Hizo el amago de levantarse. Con escaso entusiasmo, eso sí. Compañero3 claudicó:
—Espera. ¿Qué quieres saber?
—He oído que Finado tenía alguna amiguita. Al margen de su mujer, ya me entiendes.
—Has oído bien.
—¿Conoces a alguna? Tengo entendido que son varias...
—Al menos dos.
—¿Amante1 y Amante2?
Amante1 es una pécora. La otra no sé cómo se llama, podría ser esa Amante2 que tú dices...
(...)
Como Compañero3 no añadía nada más, Detective probó a cambiar de tercio:
—¿Finado tenía algún enemigo?
—¿Conoces a alguien que no los tenga?
—Alguno concreto, me refiero. Algún episodio violento, complicado, de amenazas o algo así. En el trabajo quizá...
—No se me ocurre nadie concreto.
—¿Quién ha ocupado su puesto?
—De momento Compañero2. Pero hablan de traer a alguien de fuera.
—¿Sabes de alguien que se beneficie de su muerte?
—Imagino que su viuda. Hereda y deja de tener cornamenta. No parece mal cambio.
Detective tomó nota de esa candidatura, aunque ya figuraba en su lista.
—¿Alguien más?
—La amante o amantes despechadas. Las anteriores a ésa de fuera con la que está ahora.
Detective tuvo una idea. La formuló interrogativamente:
—¿Sabes si cambiaba una por otra de forma digamos "oficial" o estaba con varias a la vez, sin que ellas lo supiesen, claro?

 

Lorenzo dejó de leer un segundo. En la primera lectura había pasado por alto este detalle.
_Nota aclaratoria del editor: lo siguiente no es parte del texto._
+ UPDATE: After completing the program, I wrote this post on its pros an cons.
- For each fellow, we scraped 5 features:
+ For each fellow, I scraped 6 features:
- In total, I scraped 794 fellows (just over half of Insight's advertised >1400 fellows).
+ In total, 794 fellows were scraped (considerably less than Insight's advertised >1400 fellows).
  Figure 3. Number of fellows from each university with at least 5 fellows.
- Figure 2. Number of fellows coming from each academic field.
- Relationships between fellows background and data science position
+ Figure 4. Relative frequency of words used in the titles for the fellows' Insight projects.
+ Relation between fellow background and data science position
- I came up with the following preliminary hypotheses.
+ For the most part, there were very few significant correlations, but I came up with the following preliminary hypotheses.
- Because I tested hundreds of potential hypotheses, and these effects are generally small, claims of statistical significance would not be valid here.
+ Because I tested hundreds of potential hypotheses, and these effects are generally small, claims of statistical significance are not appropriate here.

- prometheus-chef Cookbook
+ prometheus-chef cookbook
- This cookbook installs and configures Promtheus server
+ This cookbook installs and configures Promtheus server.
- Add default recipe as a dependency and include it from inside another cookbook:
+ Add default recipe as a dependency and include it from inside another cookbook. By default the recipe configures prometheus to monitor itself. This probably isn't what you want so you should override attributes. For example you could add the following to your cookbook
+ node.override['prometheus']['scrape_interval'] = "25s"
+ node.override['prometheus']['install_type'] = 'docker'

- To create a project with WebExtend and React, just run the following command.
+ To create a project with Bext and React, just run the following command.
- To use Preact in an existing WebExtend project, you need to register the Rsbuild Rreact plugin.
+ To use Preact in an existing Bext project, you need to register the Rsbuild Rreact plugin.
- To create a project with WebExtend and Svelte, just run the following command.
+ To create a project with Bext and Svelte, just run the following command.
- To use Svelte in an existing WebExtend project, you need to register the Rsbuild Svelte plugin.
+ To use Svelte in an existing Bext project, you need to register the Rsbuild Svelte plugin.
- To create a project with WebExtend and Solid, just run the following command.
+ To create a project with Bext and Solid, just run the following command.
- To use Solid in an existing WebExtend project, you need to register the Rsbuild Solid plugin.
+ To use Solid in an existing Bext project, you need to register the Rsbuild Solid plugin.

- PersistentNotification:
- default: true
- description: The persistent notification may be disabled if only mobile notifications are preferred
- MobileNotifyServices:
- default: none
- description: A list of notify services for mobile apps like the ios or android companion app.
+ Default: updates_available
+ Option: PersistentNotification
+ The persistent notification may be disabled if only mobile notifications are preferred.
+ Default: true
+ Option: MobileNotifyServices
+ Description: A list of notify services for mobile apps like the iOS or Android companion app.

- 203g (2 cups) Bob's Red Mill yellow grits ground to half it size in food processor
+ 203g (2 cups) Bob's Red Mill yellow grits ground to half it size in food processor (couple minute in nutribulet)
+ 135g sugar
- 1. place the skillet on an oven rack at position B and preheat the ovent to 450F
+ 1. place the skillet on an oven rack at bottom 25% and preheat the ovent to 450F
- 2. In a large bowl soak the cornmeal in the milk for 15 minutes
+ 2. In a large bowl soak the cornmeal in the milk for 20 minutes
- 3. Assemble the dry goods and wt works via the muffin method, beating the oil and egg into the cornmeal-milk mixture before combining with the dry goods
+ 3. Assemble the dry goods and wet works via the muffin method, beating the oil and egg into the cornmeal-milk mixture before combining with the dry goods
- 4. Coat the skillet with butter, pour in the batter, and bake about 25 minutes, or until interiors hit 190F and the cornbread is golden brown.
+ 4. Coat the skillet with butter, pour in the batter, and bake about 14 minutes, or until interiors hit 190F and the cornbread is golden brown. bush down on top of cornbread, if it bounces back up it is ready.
El matiz de la pregunta que planteaba su clon en la ficción escrita por su amigo no se le había ocurrido a él y era ciertamente interesante. No era lo mismo engañar a una mujer con otra, que engañar a varias simultáneamente, haciéndole creer a cada una que era la única en su vida. Esto podría cabrear mucho a cualquiera de ellas. ¿Tanto como para matar? Quién sabe. Anotó mentalmente darle las gracias a Miguel por su propuesta. Siguió leyendo.

 

—No lo tengo claro. Conociéndole, supongo que cada una pensaba que era la única.
—¿Conociéndole?
—Era un donjuán, un seductor nato. Pero de forma galante, ya sabes, le gustaba ir de flor en flor pero con cada una tenía atenciones especiales, se esforzaba mucho en ganárselas...
—Parece que lo conocías muy bien.
—Trabajamos juntos bastantes años. Si te fijas un poco, es fácil ver de qué pie cojea cada uno.
—¿Se te ocurre, entonces, quién sería el mejor candidato o candidata para acabar con él?
—Si yo tuviese planeado cargarme a alguien —no aclaró si era sólo una hipótesis o había algo más—, estudiaría con detenimiento la posibilidad de hacer un encargo.
—¿Contratar a alguien?
—¿Por qué mancharte las manos, pudiendo evitarlo?

 

Antes de que pudiese terminar la relectura de esta última escena, sonó el teléfono. Era un número oculto, pero sabía muy bien de quién se trataba.